SCCHN: squamous cell carcinoma of the head and neck; CC: colorectal cancer; OC: ovarian cancer; AL: acute leukaemia.

Figure 2
**The association between** RAD51 **135G/C polymorphism and the four common cancers risk in the subgroup analysis by cancer type (GG vs. CC).**

Test of heterogeneity

For the comprehensive analysis, the I² showed a stable variation under all comparisons (G/G vs. C/C: P < 0.00001, I² = 81%; G/C vs. C/C: P < 0.00001, I² = 89%; G/G + G/C vs. C/C: P < 0.00001, I² = 88%; G/G vs. G/C + C/C: P < 0.00001, I² = 78%). In the subgroup analyses of SCHNN and acute leukaemia, the I² showed a low or moderate variation under all comparisons. In the subgroup analyses of colorectal cancer and ovarian cancer, under most comparisons, the moderate heterogeneity was detected. For source of controls, there was no significant heterogeneity under all comparisons of population-based case-control (PCC), except for heterozygous and dominant model comparisons (G/C vs. C/C: P < 0.00001, I² = 93%; G/G + G/C vs. C/C: P < 0.00001, I² = 92%) in hospital-based case-control (HCC). P value for heterogeneity was not significant under all comparisons in the subgroup analyses of Asian population, but in Caucasian group, there were high degree heterogeneity under heterozygous and dominant model comparisons (G/C vs. C/C: P < 0.00001, I² = 90%; G/G + G/C vs. C/C: P < 0.00001, I² = 89%).

Sensitivity analysis

Sensitivity analyses were performed to assess the stability of the results in this meta-analysis. Statistically similar data were obtained after sequentially excluding each study, indicating that our results were statistically reliable.

Publication bias

Begg’s funnel plot and Egger’s test were used to assess the publication bias of included studies. Publication bias was not observed in Begg’s funnel plot. The shape of the funnel plots showed to be symmetrical (G/G vs. C/C) and the Egger’s test did not show any evidence of publication bias (P = 0.248 for G/G vs. C/C) (Figure 3). These data indicate that there is no significant publication bias in this meta-analysis.

Discussion

The RAD51 protein encoding by RAD51 gene is essential for the repair of DNA damage. A number of original studies have reported the association between RAD51 135G/C polymorphism and the risk of cancer with inconclusive results, These inconsistent results are possibly because of a small effect of the polymorphism on cancers risk or the relatively low statistical power of the published studies.
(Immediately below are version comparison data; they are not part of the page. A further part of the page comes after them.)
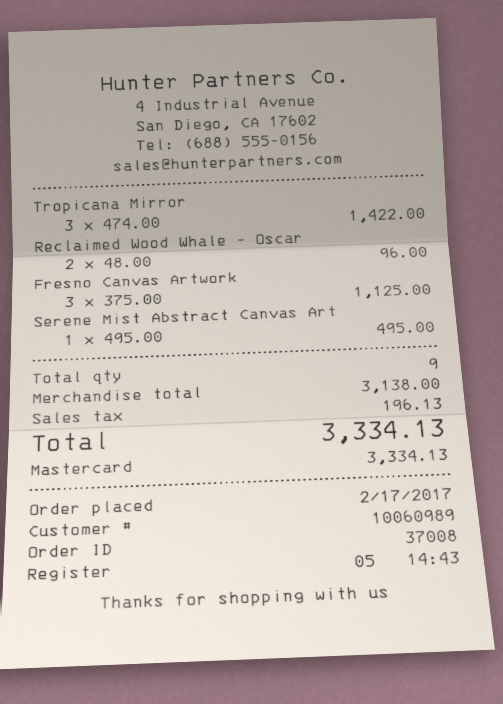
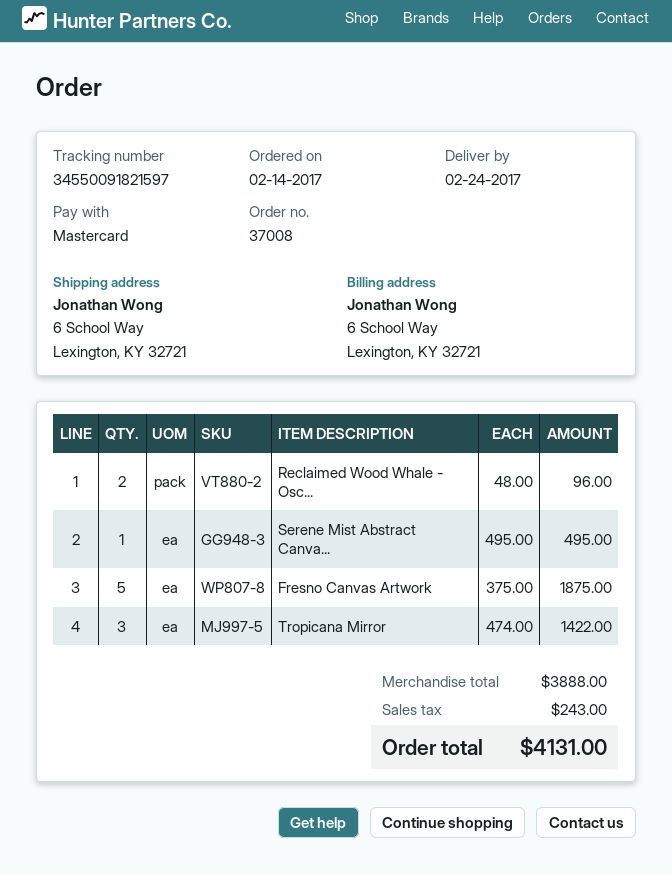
order date: 2017-02-17 -> 2017-02-14
Fresno Canvas Artwork: 3 x 375.00 = 1125.00 -> 5 x 375.00 = 1875.00
subtotal: 3138.00 -> 3888.00
tax: 196.13 -> 243.00
total: 3334.13 -> 4131.00

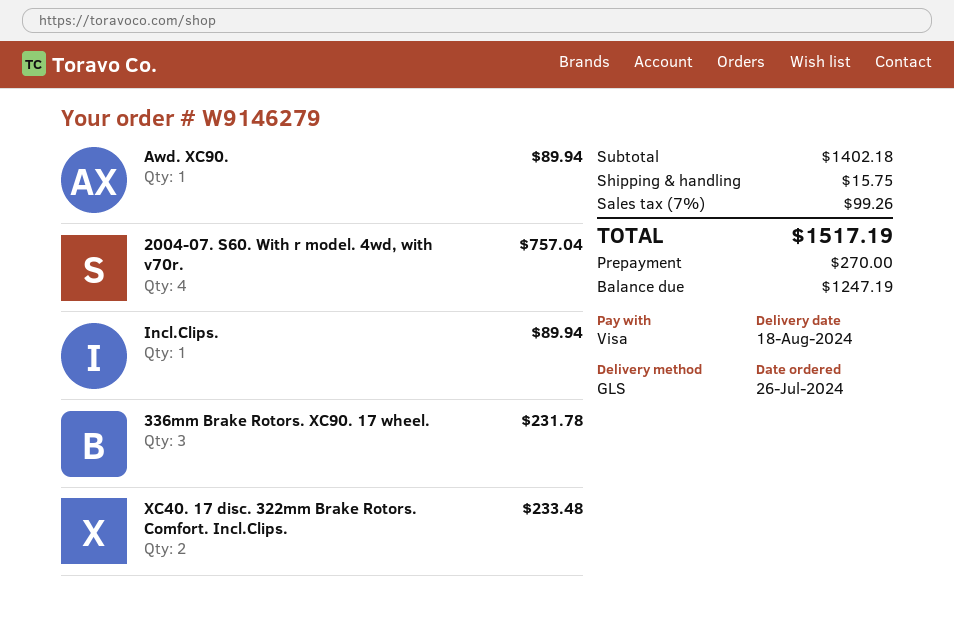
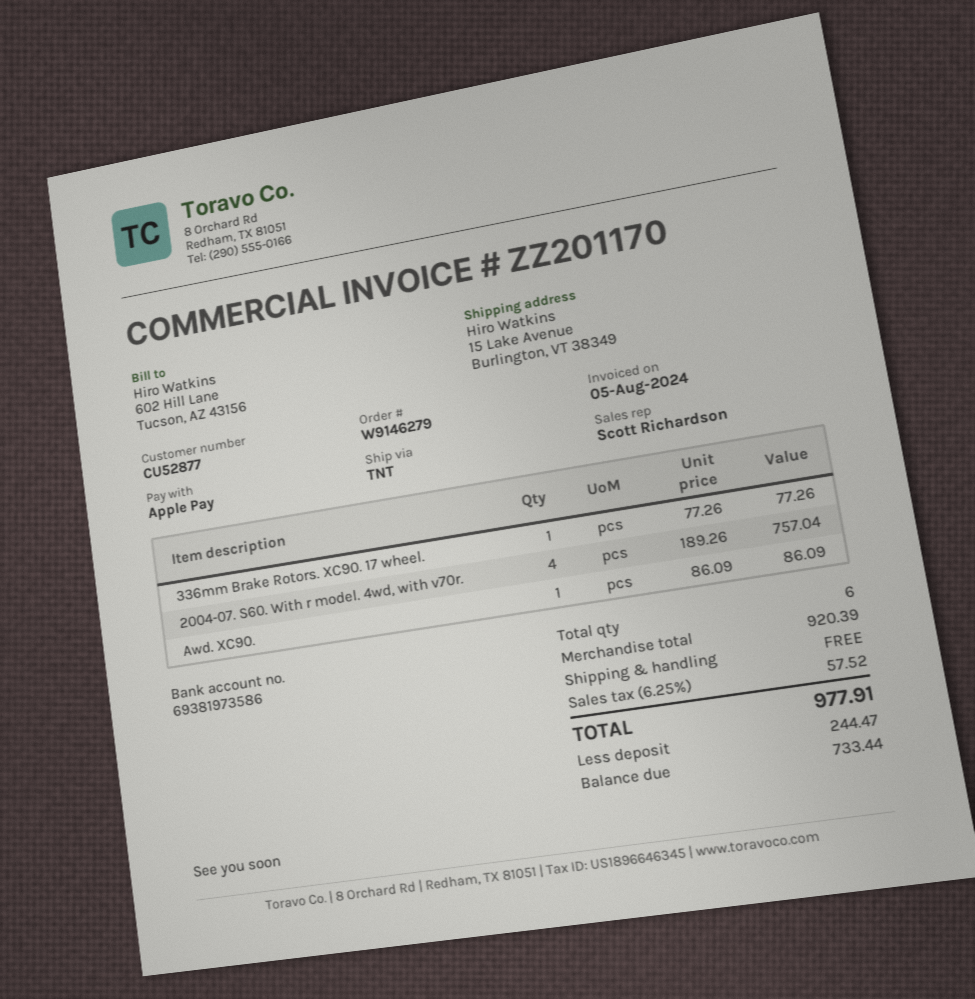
payment method: Visa -> Apple Pay
shipping method: GLS -> TNT
Awd. XC90.: 1 for 89.94 -> 1 for 86.09
Incl.Clips.: 1 for 89.94 -> none
336mm Brake Rotors. XC90. 17 wheel.: 3 for 231.78 -> 1 for 77.26
XC40. 17 disc. 322mm Brake Rotors. Comfort. Incl.Clips.: 2 for 233.48 -> none
subtotal: 1402.18 -> 920.39
shipping: 15.75 -> 0.00
tax: 7% = 99.26 -> 6.25% = 57.52
total: 1517.19 -> 977.91
deposit: 270.00 -> 244.47
balance: 1247.19 -> 733.44

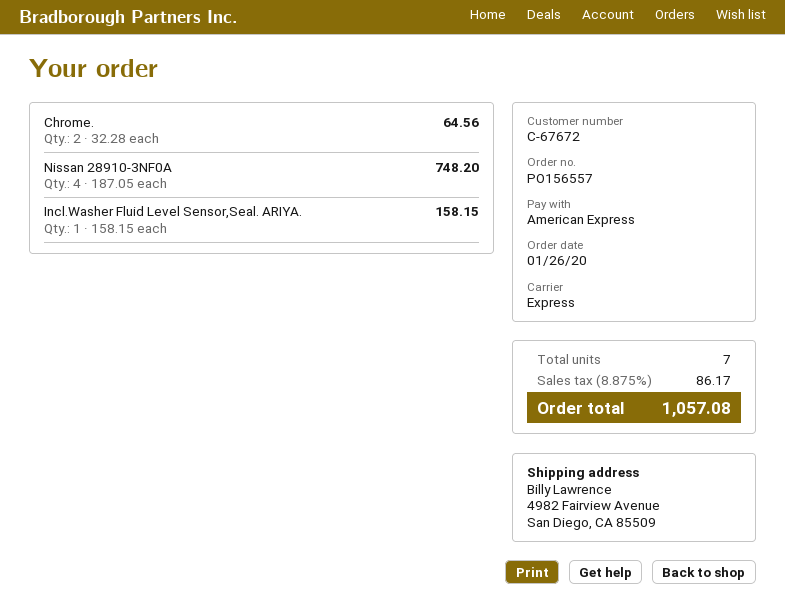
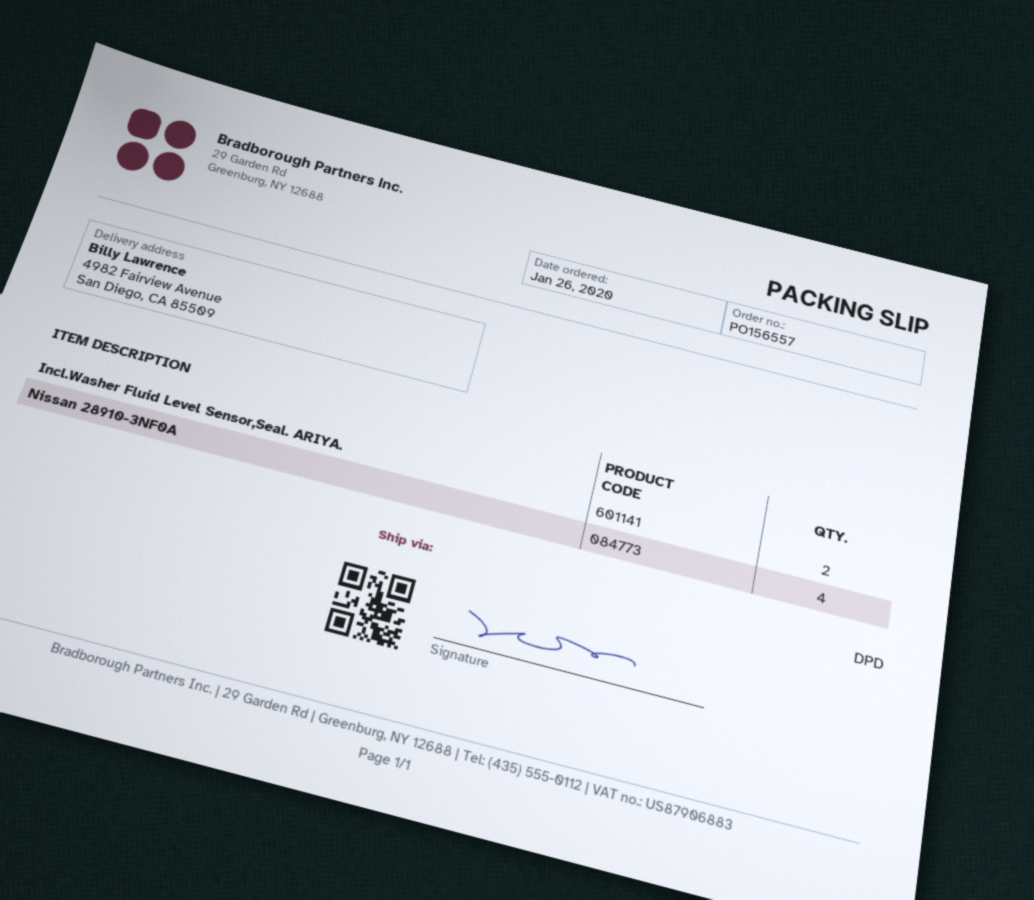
shipping method: express -> DPD
Chrome.: 2 -> none
Incl.Washer Fluid Level Sensor,Seal. ARIYA.: 1 -> 2

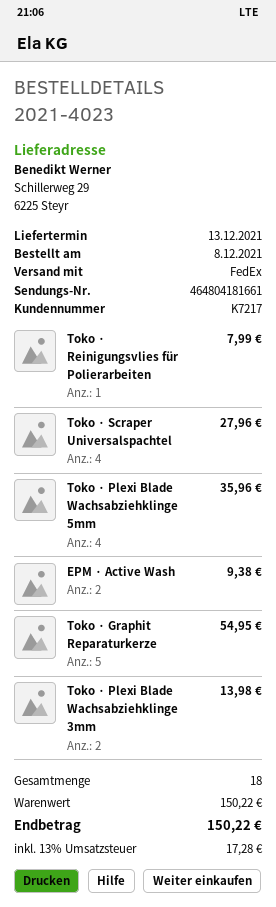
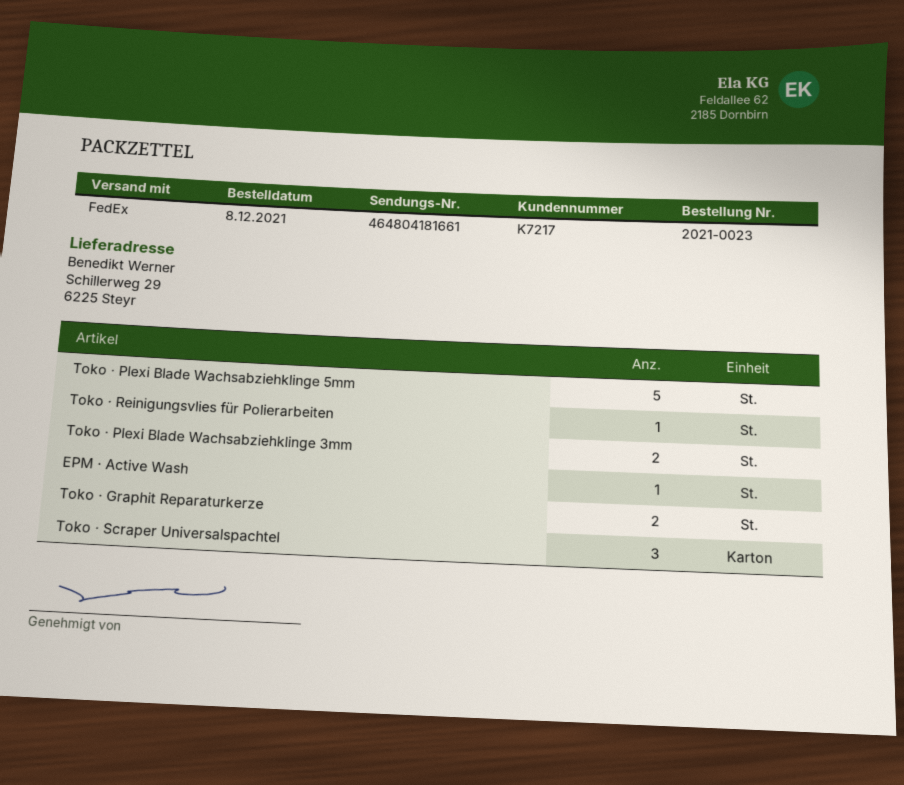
order number: 2021-4023 -> 2021-0023
Toko · Scraper Universalspachtel: 4 -> 3
Toko · Plexi Blade Wachsabziehklinge 5mm: 4 -> 5
EPM · Active Wash: 2 -> 1
Toko · Graphit Reparaturkerze: 5 -> 2

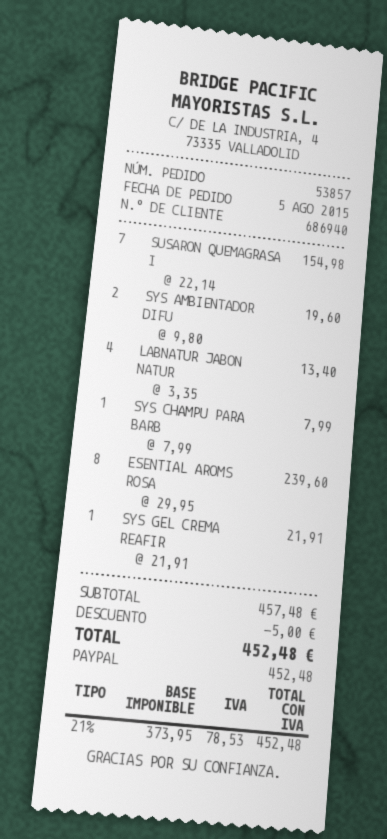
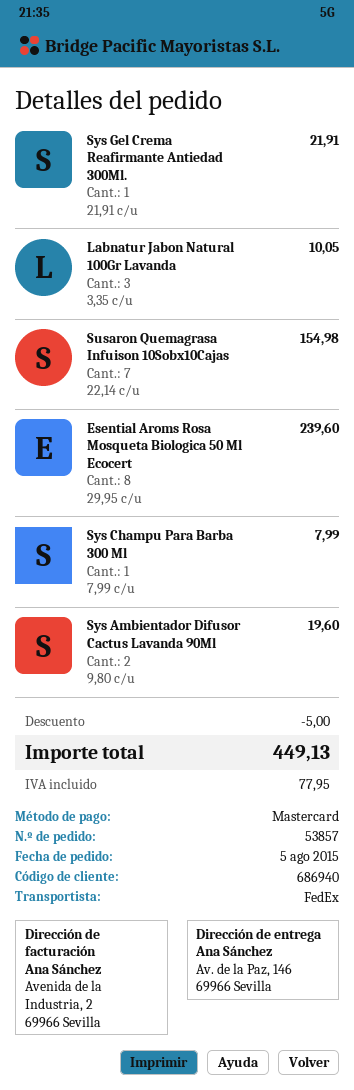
payment method: PayPal -> Mastercard
LABNATUR JABON NATUR: 4 x 3.35 = 13.40 -> 3 x 3.35 = 10.05
tax: 78.53 -> 77.95
total: 452.48 -> 449.13

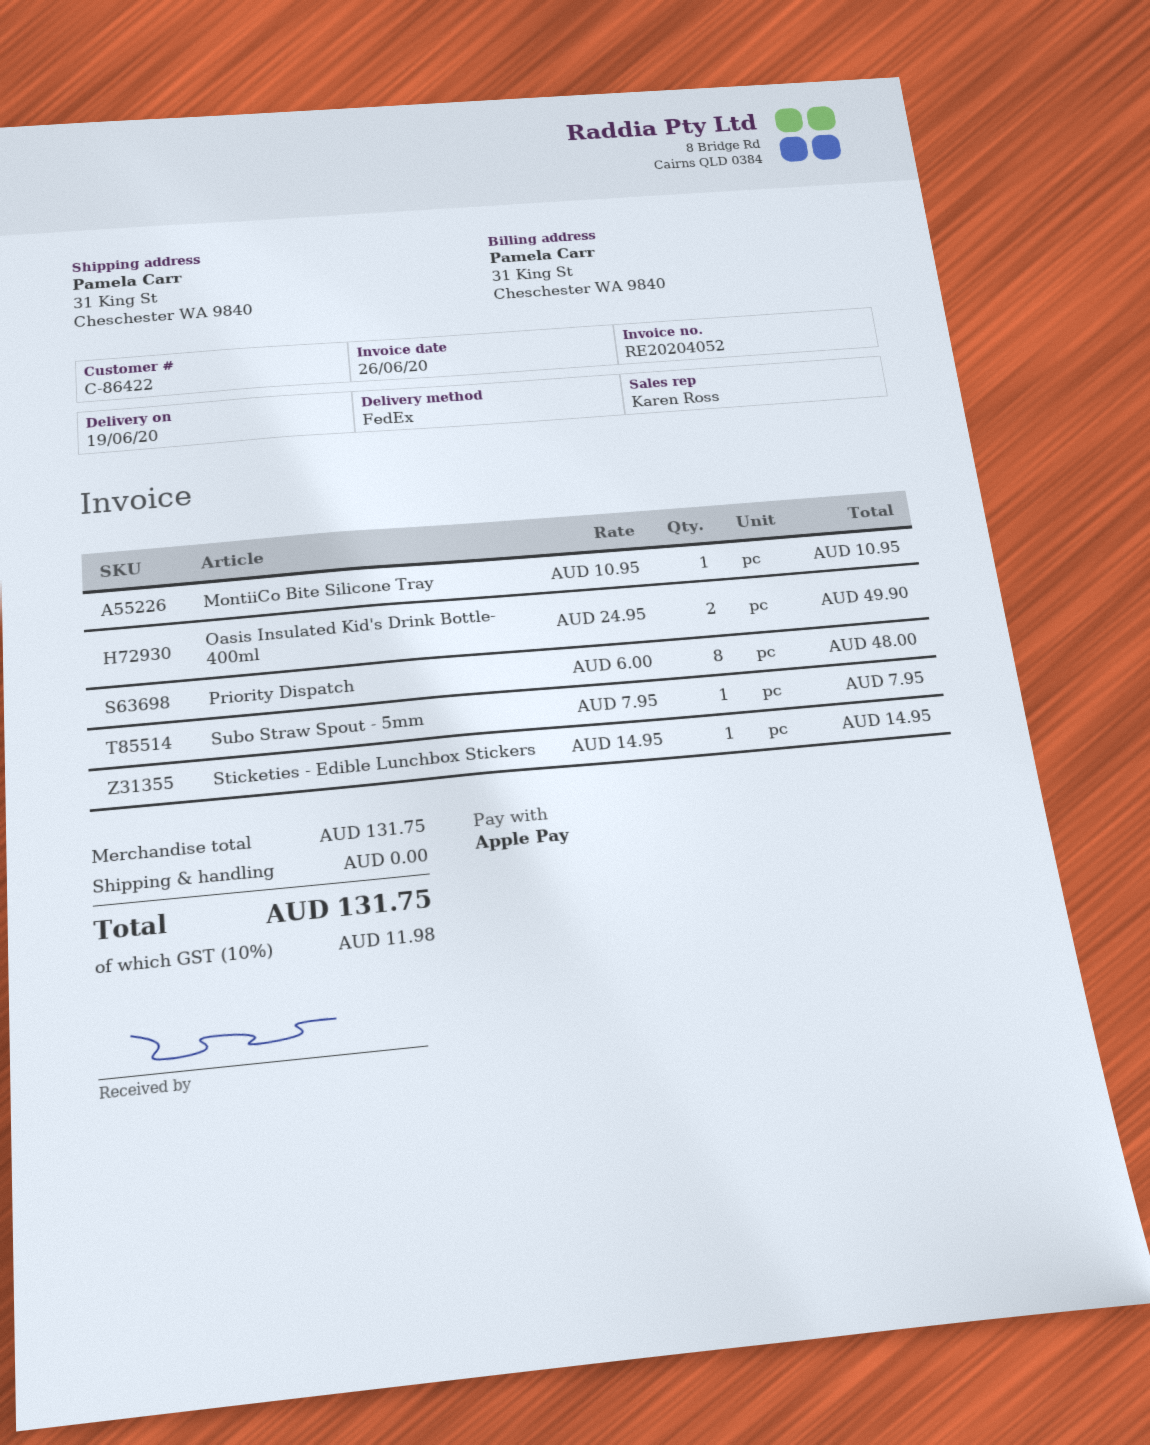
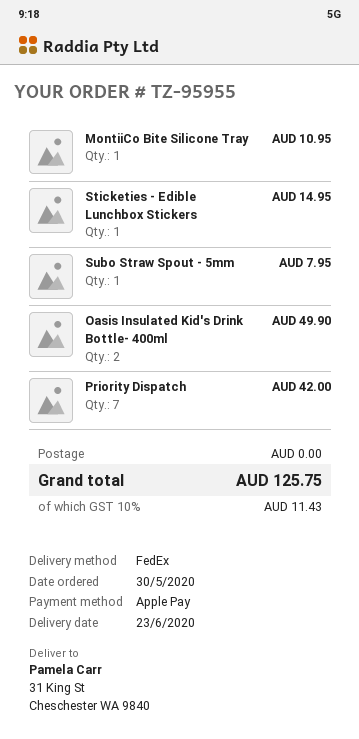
delivery date: 2020-06-19 -> 2020-06-23
Priority Dispatch: 8 for 48.00 -> 7 for 42.00
tax: 10% = 11.98 -> 10% = 11.43
total: 131.75 -> 125.75

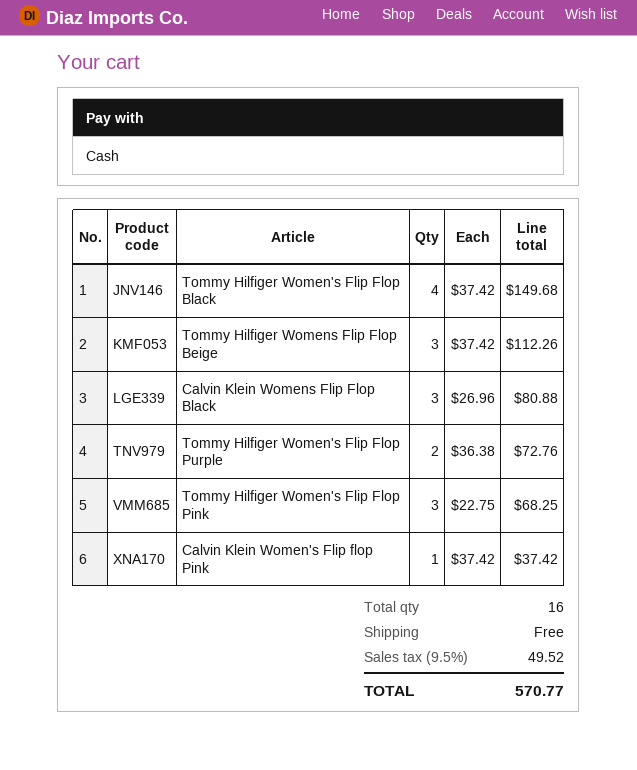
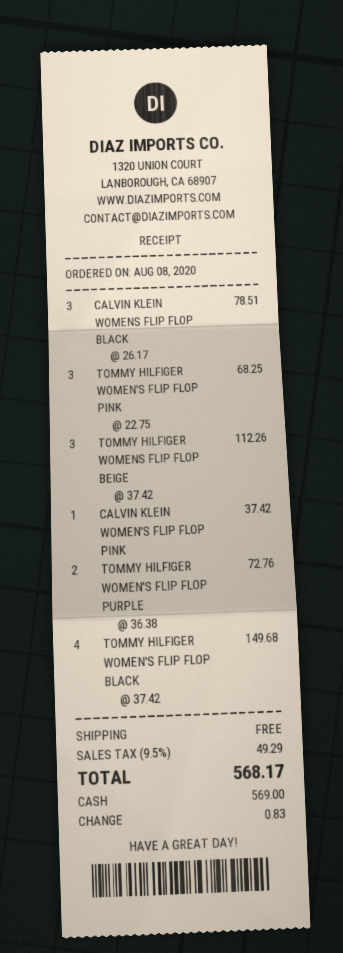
Calvin Klein Womens Flip Flop Black: 3 x 26.96 = 80.88 -> 3 x 26.17 = 78.51
tax: 9.5% = 49.52 -> 9.5% = 49.29
total: 570.77 -> 568.17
To better understanding of this association,a meta-analysis, which potentially investigates a large number of individuals and could estimate the effect of a genetic factor on the risk of cancers, was needed to provid a quantitative approach for combining the results of various studies with the same topic, and for estimating and explaining their diversity [44, 45]. We performed a meta-analysis including 6836 cases and 8507 controls from 22 case-control studies to evaluate the association between RAD51 135G/C polymorphism and risk of SCCHN, colorectal cancer, ovarian cancer and acute leukaemia.

The overall population analysis showed no significant association between RAD51 135G/C polymorphism and risk of SCCHN, colorectal cancer, ovarian cancer and acute leukaemia in any genetic model. However, in the subgroup analysis by cancer type, we found that the 135G/C polymorphism of the RAD51 gene was associated with a significantly increased SCCHN risk. There was an aggregated OR of 2.46 (95% CI = 1.08-5.61) for increased SCCHN susceptibility under homozygote comparison. This indicates that the RAD51 135G/C polymorphism may contribute to pathogenesis of SCCHN. GG genotype has been reported to enhance RAD51 gene transcription activity [8], individuals with GG genotype may be more likely to develop SCCHN than those with CC or GC genotype. No associations were found between this polymorphism and the risk of colorectal cancer, ovarian cancer and acute leukaemia, which was consistent with previous reports [22, 23, 27–29, 32, 36].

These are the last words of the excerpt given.